Wells Fargo has experience with penalties and sanctions

Wells Fargo has been under pressure for years because of a series of scandals. The financial group has already paid a number of sensitive penalties and sanctions. The focus was initially on an affair about fictional accounts.

To meet management’s ambitious goals, employees had opened bank and credit card accounts on a large scale in their customers’ names for years without their knowledge. According to a Harvard Business School study, a total of 3.5 million of these made-up accounts existed. However, the system was blown, and the then CEO John Stumpf had to resign in 2016 and is still not allowed to work for any bank.

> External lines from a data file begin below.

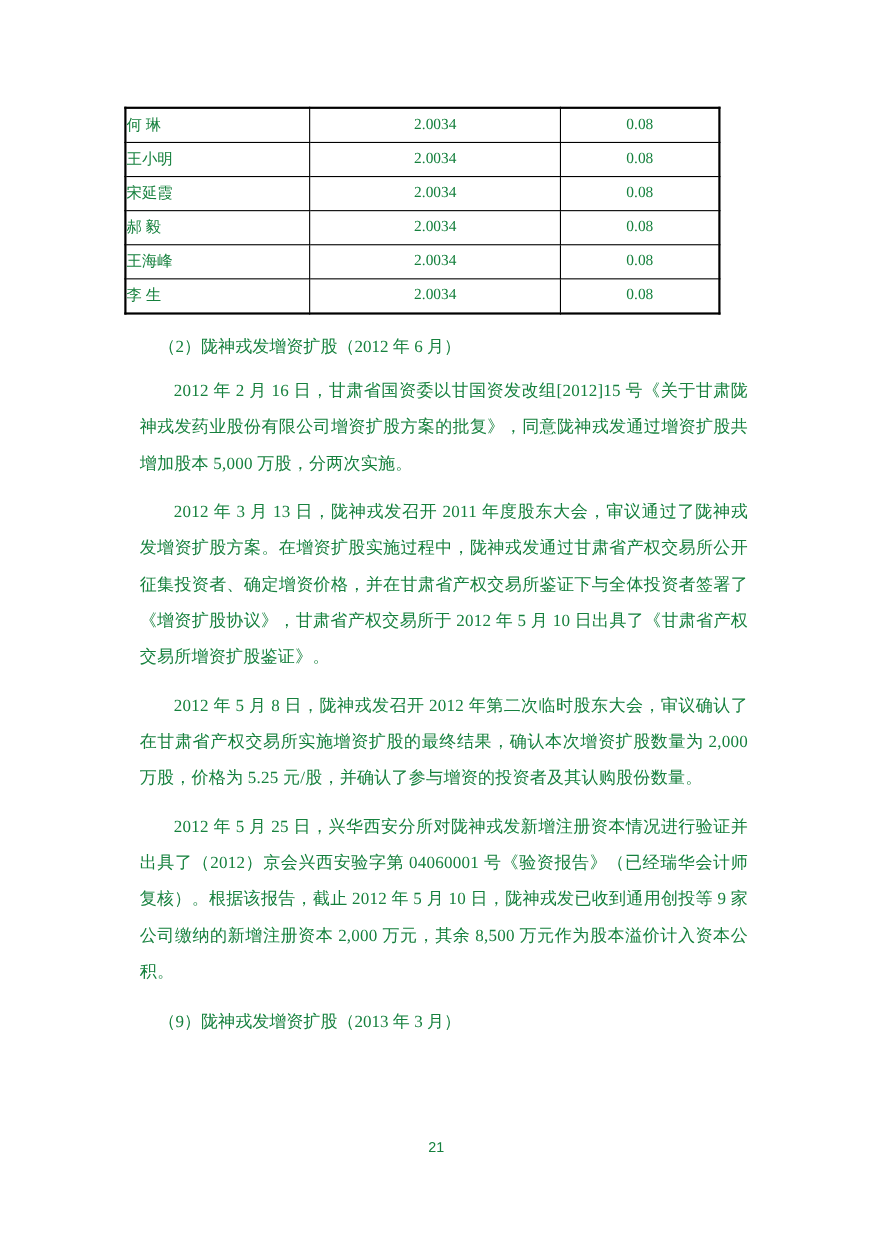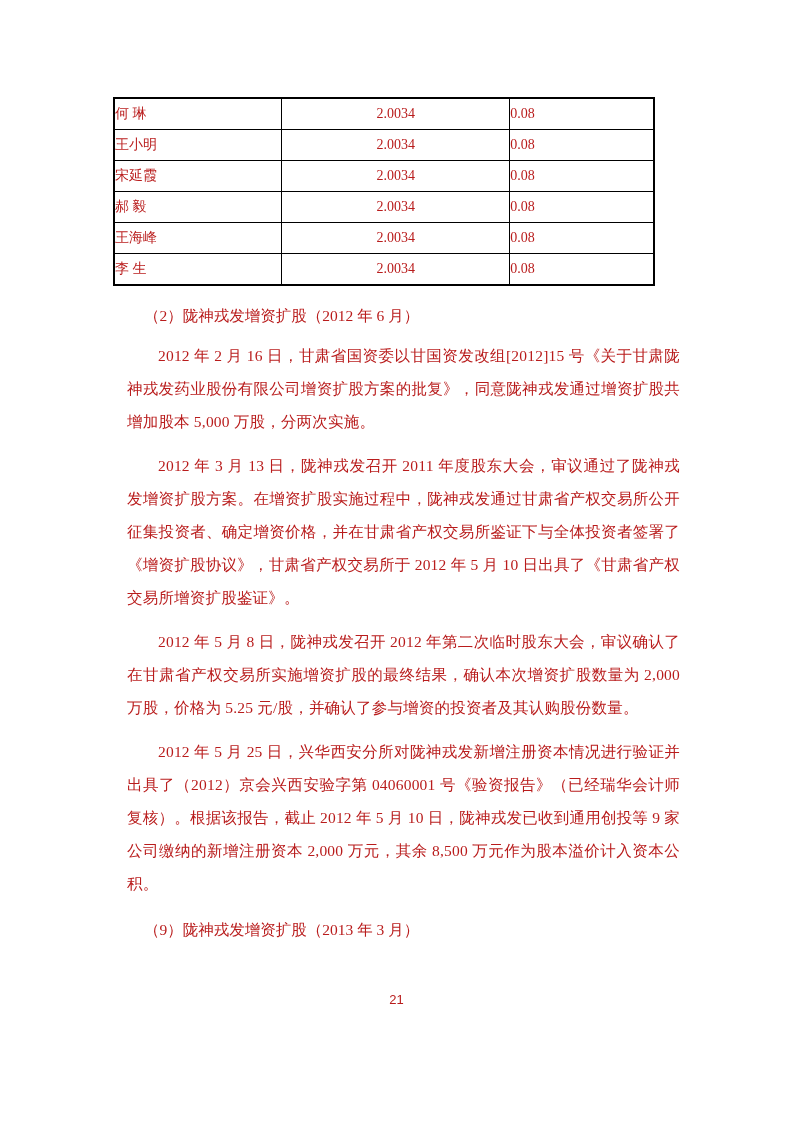--- a/index.html
+++ b/index.html
@@ -12,7 +12,7 @@
     width: 793px;
     height: 1122px;
     background: #ffffff;
-    color: #b91c1c;
+    color: #15803d;
     font-family: "Liberation Serif", "DejaVu Serif", serif;
     overflow: hidden;
   }

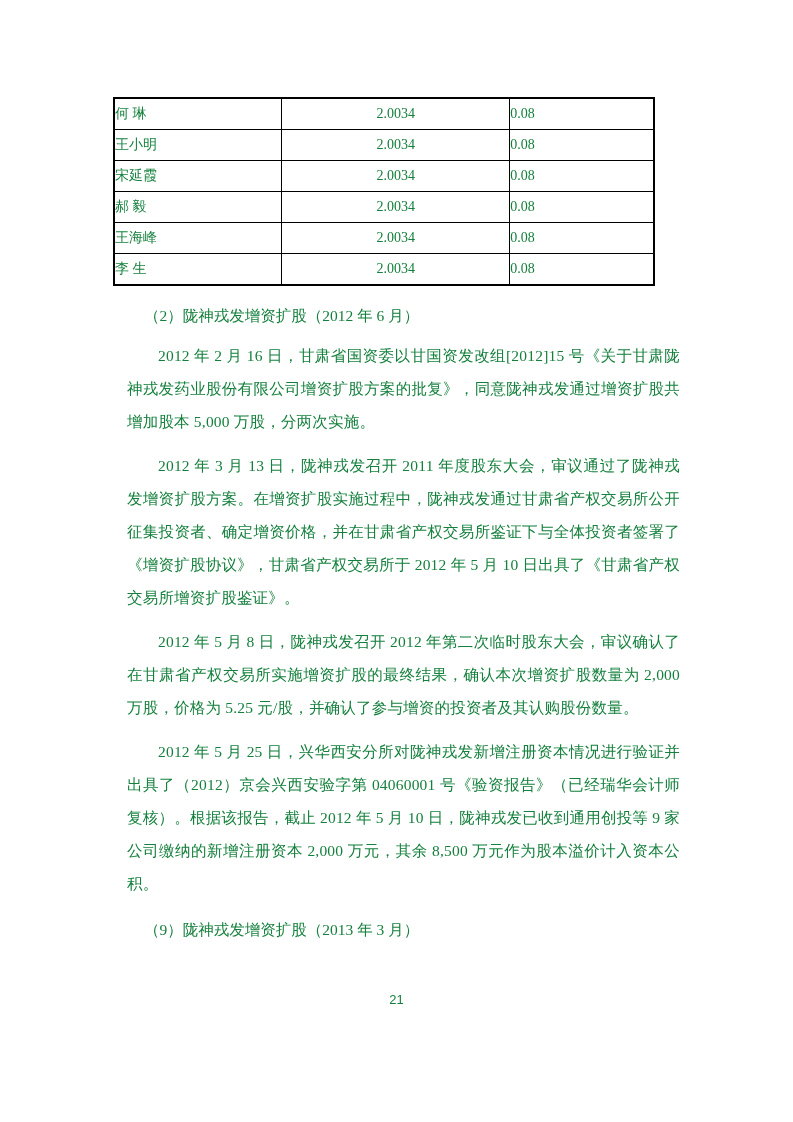--- a/index.html
+++ b/index.html
@@ -39,7 +39,7 @@
   }
   td.c-name { width: 163px; text-align: left;  padding-left: 28px; }
   td.c-val  { width: 223px; text-align: center; padding-right: 10px; }
-  td.c-pct  { width: 140px; text-align: left; padding-right: 10px; }
+  td.c-pct  { width: 140px; text-align: center; padding-right: 10px; }
   .heading {
     font-size: 15.5px;
     line-height: 24px;

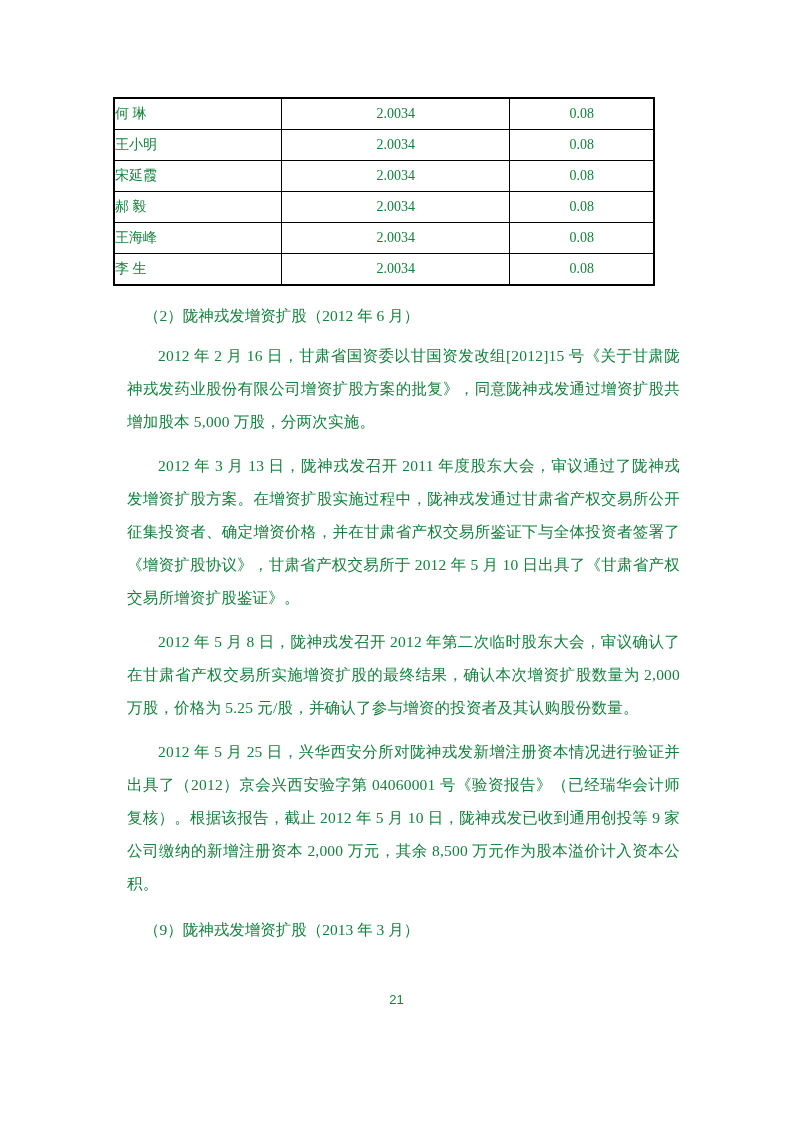--- a/index.html
+++ b/index.html
@@ -58,7 +58,7 @@
     position: absolute;
     left: 0;
     right: 0;
-    top: 992px;
+    top: 1035px;
     text-align: center;
     font-size: 13px;
     font-family: "Liberation Sans", "DejaVu Sans", sans-serif;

However, as the recent settlement shows, even after the fake customer scandal, the bank has been trying to exploit its customers for its own benefit. Reports of the intimidation of whistleblowers who denounced the bank’s abuses also made the rounds. Even if many observers praise the work of the current CEO, Scharf, trust in the bank’s corporate culture has been permanently damaged by the many scandals and cover-up attempts.

Warren Buffett has divested himself of stocks

Unlike Wall Street banks, Wells Fargo has a strong presence in rural areas of the United States and relies heavily on retail and small business banking rather than investment banking. But as the most recent scandal shows, the bank has probably not always done so to the advantage of customers.

Star investor Warren Buffett, who had been loyal to the big bank from California for decades, also lost patience after the turbulence. In light of the bank’s ongoing problems, he sold his Wells Fargo shares entirely this year.